* Source records *
Content starts
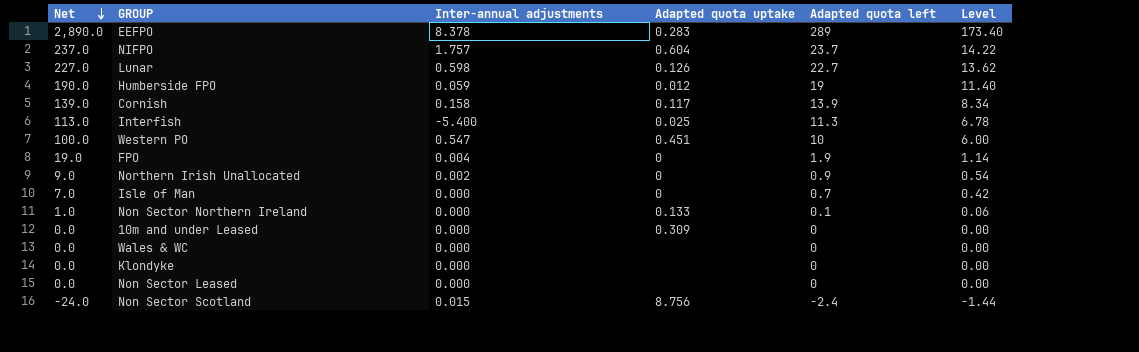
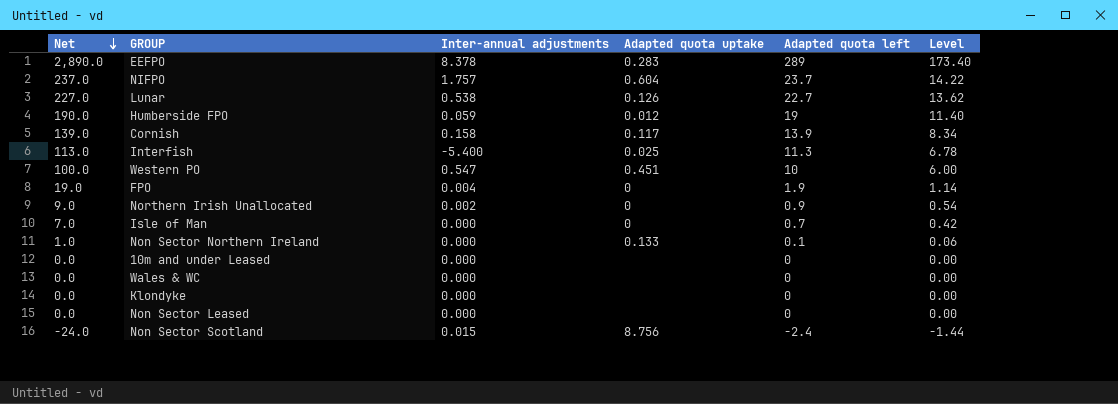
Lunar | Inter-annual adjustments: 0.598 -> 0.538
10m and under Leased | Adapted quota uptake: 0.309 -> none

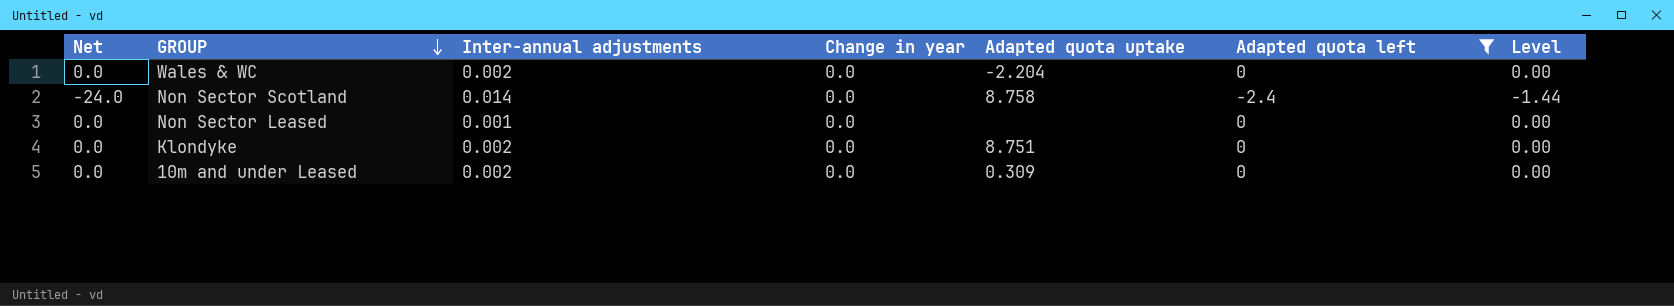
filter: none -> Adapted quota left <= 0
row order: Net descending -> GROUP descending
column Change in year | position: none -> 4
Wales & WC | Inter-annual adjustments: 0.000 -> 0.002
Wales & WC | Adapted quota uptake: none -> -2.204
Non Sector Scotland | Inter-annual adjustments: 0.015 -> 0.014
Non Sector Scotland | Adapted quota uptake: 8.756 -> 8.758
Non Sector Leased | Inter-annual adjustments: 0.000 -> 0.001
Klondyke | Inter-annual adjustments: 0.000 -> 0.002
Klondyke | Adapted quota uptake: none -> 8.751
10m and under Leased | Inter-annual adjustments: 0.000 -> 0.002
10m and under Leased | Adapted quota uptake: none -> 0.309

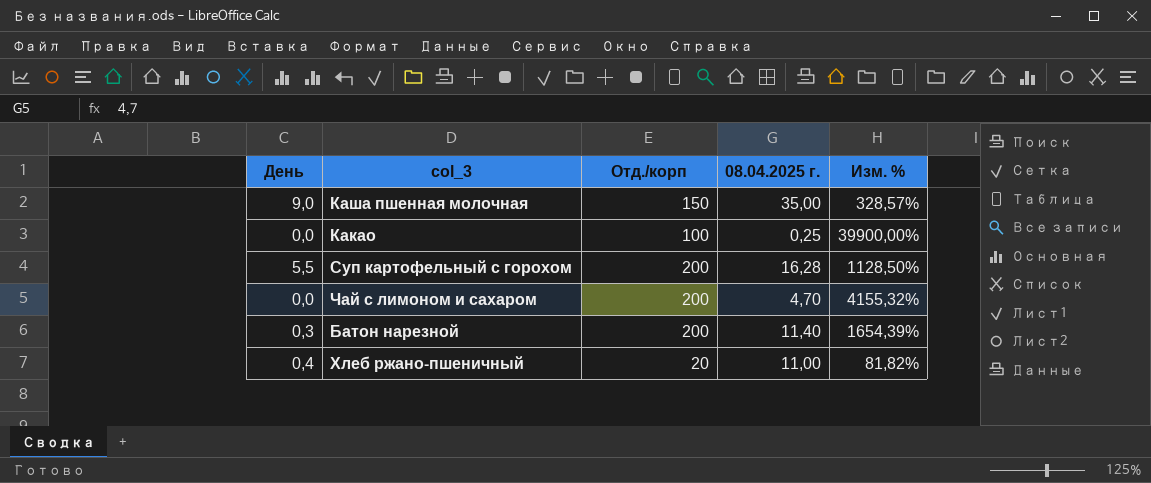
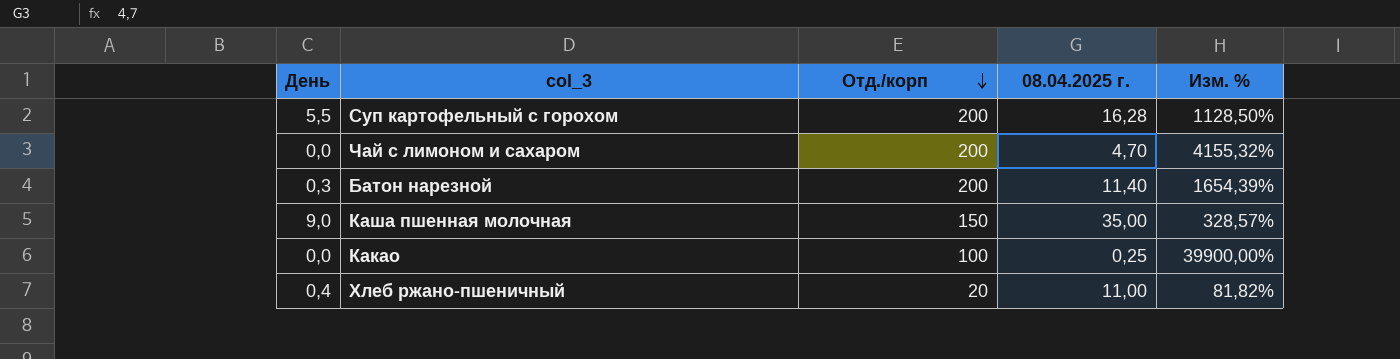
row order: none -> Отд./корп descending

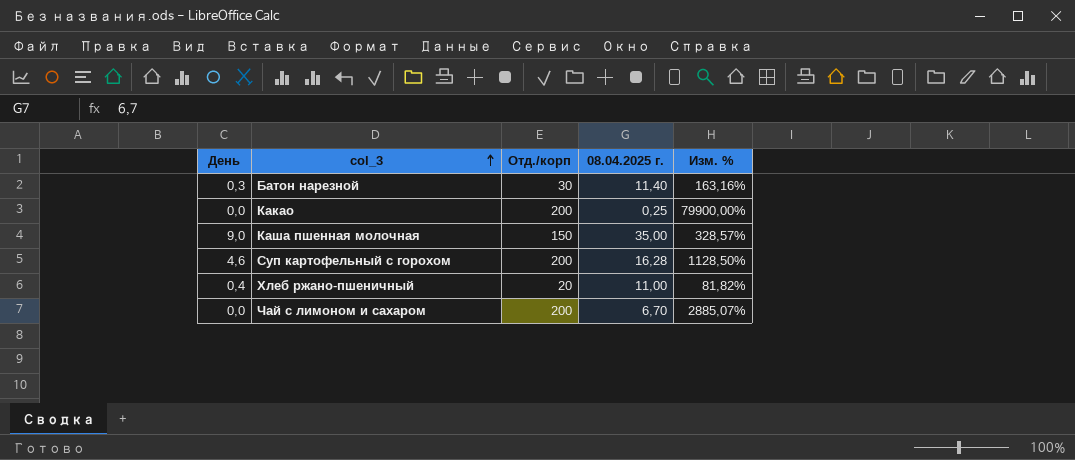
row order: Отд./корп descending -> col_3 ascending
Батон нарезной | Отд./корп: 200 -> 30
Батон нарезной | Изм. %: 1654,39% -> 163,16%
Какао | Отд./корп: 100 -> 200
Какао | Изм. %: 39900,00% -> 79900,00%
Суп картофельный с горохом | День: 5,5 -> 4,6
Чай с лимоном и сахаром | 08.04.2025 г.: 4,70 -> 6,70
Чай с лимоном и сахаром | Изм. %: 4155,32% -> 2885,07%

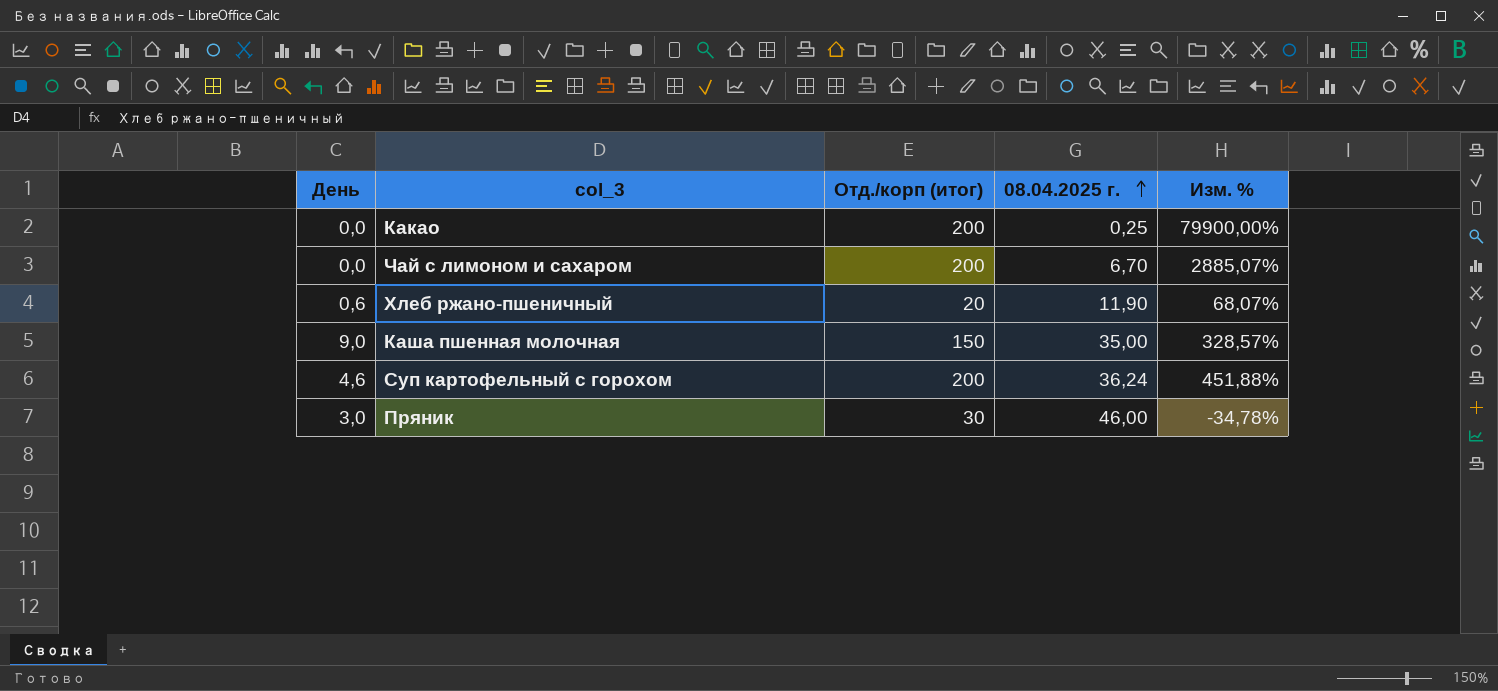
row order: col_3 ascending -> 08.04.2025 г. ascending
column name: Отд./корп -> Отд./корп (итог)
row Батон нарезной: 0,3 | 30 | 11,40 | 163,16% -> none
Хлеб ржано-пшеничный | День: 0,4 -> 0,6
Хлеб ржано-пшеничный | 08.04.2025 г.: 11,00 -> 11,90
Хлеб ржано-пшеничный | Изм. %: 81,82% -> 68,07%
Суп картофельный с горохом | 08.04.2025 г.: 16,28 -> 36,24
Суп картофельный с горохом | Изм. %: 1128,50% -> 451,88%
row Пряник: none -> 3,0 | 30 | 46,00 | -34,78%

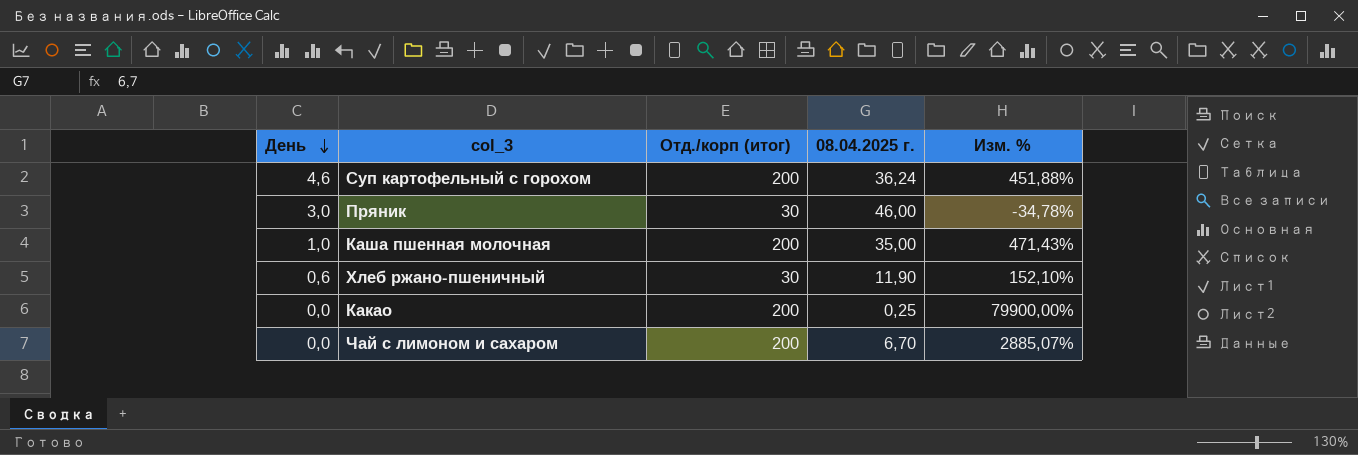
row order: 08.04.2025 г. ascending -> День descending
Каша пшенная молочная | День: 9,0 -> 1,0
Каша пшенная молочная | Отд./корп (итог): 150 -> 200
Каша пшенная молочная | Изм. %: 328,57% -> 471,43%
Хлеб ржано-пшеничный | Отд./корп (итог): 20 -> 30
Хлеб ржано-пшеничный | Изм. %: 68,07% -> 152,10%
Content ends
* Aim of the exercise *
Starting at the line with "Суп картофельный с горохом | 08.04.2025", write out every line exactly through the final line of the records above, both included, and skip the pictures.

* Task solution *
Суп картофельный с горохом | 08.04.2025 г.: 16,28 -> 36,24
Суп картофельный с горохом | Изм. %: 1128,50% -> 451,88%
row Пряник: none -> 3,0 | 30 | 46,00 | -34,78%

row order: 08.04.2025 г. ascending -> День descending
Каша пшенная молочная | День: 9,0 -> 1,0
Каша пшенная молочная | Отд./корп (итог): 150 -> 200
Каша пшенная молочная | Изм. %: 328,57% -> 471,43%
Хлеб ржано-пшеничный | Отд./корп (итог): 20 -> 30
Хлеб ржано-пшеничный | Изм. %: 68,07% -> 152,10%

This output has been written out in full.